WORK ORDER: Report back the lines in this listing that carry the string "padding".

SUPPLIED MATERIAL START

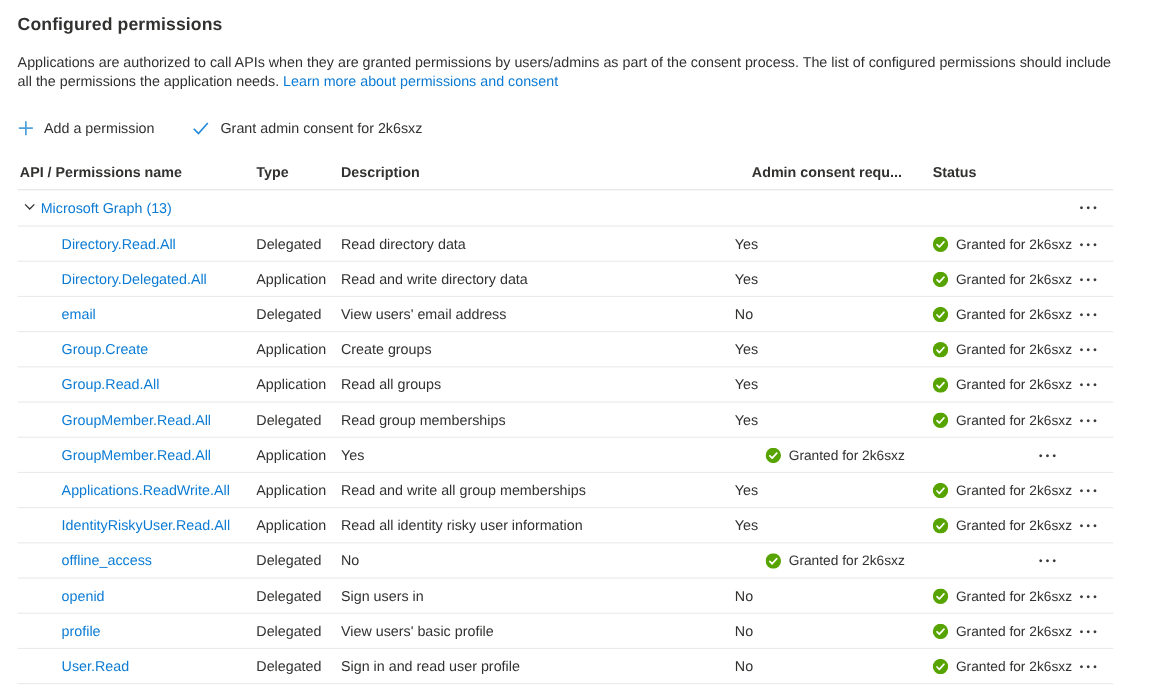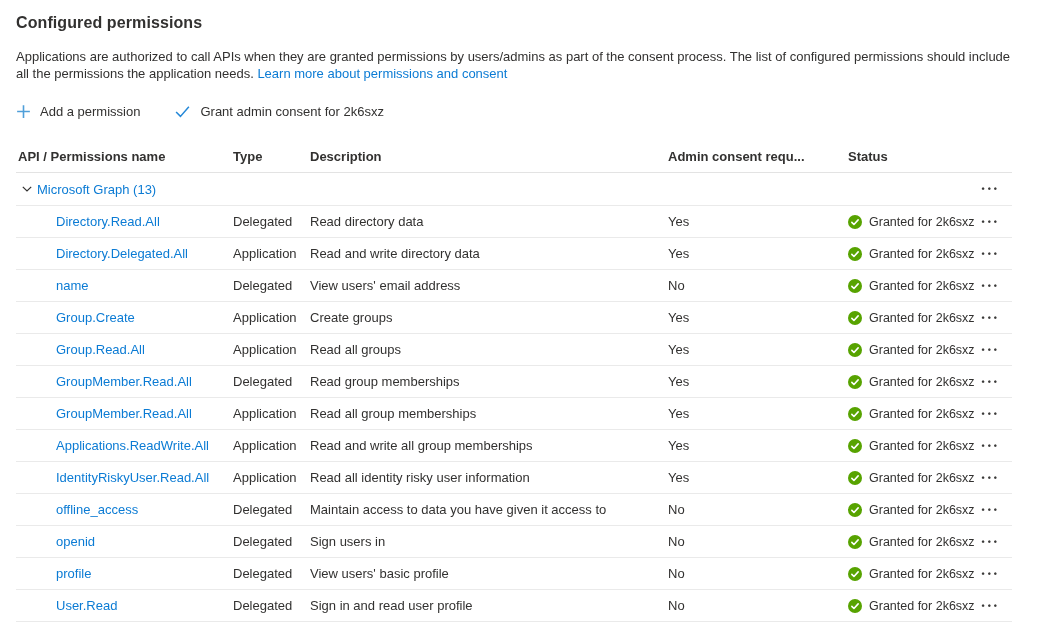--- a/index.html
+++ b/index.html
@@ -23,39 +23,39 @@
   h1.title{
     font-size:16px;font-weight:700;color:var(--text);
     letter-spacing:.1px;margin-bottom:16px;
   }
   .desc{
     font-size:13px;line-height:17px;color:var(--text);
     max-width:1006px;margin-bottom:20px;
   }
   .desc a{color:var(--link);text-decoration:none;cursor:pointer;}
   
-  .toolbar{display:flex;align-items:flex-start;gap:34px;margin-bottom:14px;height:24px;}
+  .toolbar{display:flex;align-items:flex-end;gap:34px;margin-bottom:14px;height:24px;}
   .cmd{
     display:inline-flex;align-items:center;gap:9px;
     background:none;border:none;cursor:pointer;
     font-family:inherit;font-size:13px;color:var(--text);
     padding:2px 0;
   }
   .cmd svg{display:block;}
   
   .table{width:996px;}
   .row{
     display:grid;
     grid-template-columns:217px 77px 358px 152px 155px 37px;
     align-items:center;
     border-bottom:1px solid var(--divider);
   }
   .thead{height:33px;font-weight:600;font-size:13px;border-bottom:1px solid #e3e3e3;}
   .thead .c1{padding-left:2px;}
-  .c4h{white-space:nowrap;overflow:hidden;}
+  .c4h{white-space:nowrap;overflow:hidden;text-align:right;}
   .group-row{height:33px;}
   .group-name{display:flex;align-items:center;gap:4px;padding-left:5px;}
   .group-name a{color:var(--link);font-size:13px;text-decoration:none;cursor:pointer;}
   .data-row{height:32px;font-size:13px;}
   .data-row .c1{padding-left:40px;}
   .perm-link{color:var(--link);text-decoration:none;cursor:pointer;}
   .c2,.c3,.c4{color:var(--text);white-space:nowrap;overflow:hidden;}
   .c5{display:flex;align-items:center;gap:7px;margin-left:28px;}
   .c5 .status-text{font-size:12.5px;color:var(--text);white-space:nowrap;}
   .c6{display:flex;justify-content:flex-end;padding-right:10px;}
@@ -152,21 +152,21 @@
         </svg>
       </span>
       <span class="status-text">Granted for 2k6sxz</span>
     </div>
     <div class="c6">
       <button class="more">•••</button>
     </div>
   </div>
 
   <div class="row data-row">
-    <div class="c1"><a href="#" class="perm-link">name</a></div>
+    <div class="c1"><a href="#" class="perm-link">email</a></div>
     <div class="c2">Delegated</div>
     <div class="c3">View users' email address</div>
     <div class="c4">No</div>
     <div class="c5">
       <span>
         <svg width="14" height="14" viewBox="0 0 16 16" style="display:block">
           <circle cx="8" cy="8" r="8" fill="var(--success)"></circle>
           <path d="M4.4 8.4l2.4 2.5 4.8-5.3" stroke="#fff" stroke-width="1.8" fill="none" stroke-linecap="round" stroke-linejoin="round"></path>
         </svg>
       </span>
@@ -230,21 +230,20 @@
       <span class="status-text">Granted for 2k6sxz</span>
     </div>
     <div class="c6">
       <button class="more">•••</button>
     </div>
   </div>
 
   <div class="row data-row">
     <div class="c1"><a href="#" class="perm-link">GroupMember.Read.All</a></div>
     <div class="c2">Application</div>
-    <div class="c3">Read all group memberships</div>
     <div class="c4">Yes</div>
     <div class="c5">
       <span>
         <svg width="14" height="14" viewBox="0 0 16 16" style="display:block">
           <circle cx="8" cy="8" r="8" fill="var(--success)"></circle>
           <path d="M4.4 8.4l2.4 2.5 4.8-5.3" stroke="#fff" stroke-width="1.8" fill="none" stroke-linecap="round" stroke-linejoin="round"></path>
         </svg>
       </span>
       <span class="status-text">Granted for 2k6sxz</span>
     </div>
@@ -287,21 +286,20 @@
       <span class="status-text">Granted for 2k6sxz</span>
     </div>
     <div class="c6">
       <button class="more">•••</button>
     </div>
   </div>
 
   <div class="row data-row">
     <div class="c1"><a href="#" class="perm-link">offline_access</a></div>
     <div class="c2">Delegated</div>
-    <div class="c3">Maintain access to data you have given it access to</div>
     <div class="c4">No</div>
     <div class="c5">
       <span>
         <svg width="14" height="14" viewBox="0 0 16 16" style="display:block">
           <circle cx="8" cy="8" r="8" fill="var(--success)"></circle>
           <path d="M4.4 8.4l2.4 2.5 4.8-5.3" stroke="#fff" stroke-width="1.8" fill="none" stroke-linecap="round" stroke-linejoin="round"></path>
         </svg>
       </span>
       <span class="status-text">Granted for 2k6sxz</span>
     </div>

SUPPLIED MATERIAL END

THE ANSWER:
     padding:2px 0;
   .thead .c1{padding-left:2px;}
   .group-name{display:flex;align-items:center;gap:4px;padding-left:5px;}
   .data-row .c1{padding-left:40px;}
   .c6{display:flex;justify-content:flex-end;padding-right:10px;}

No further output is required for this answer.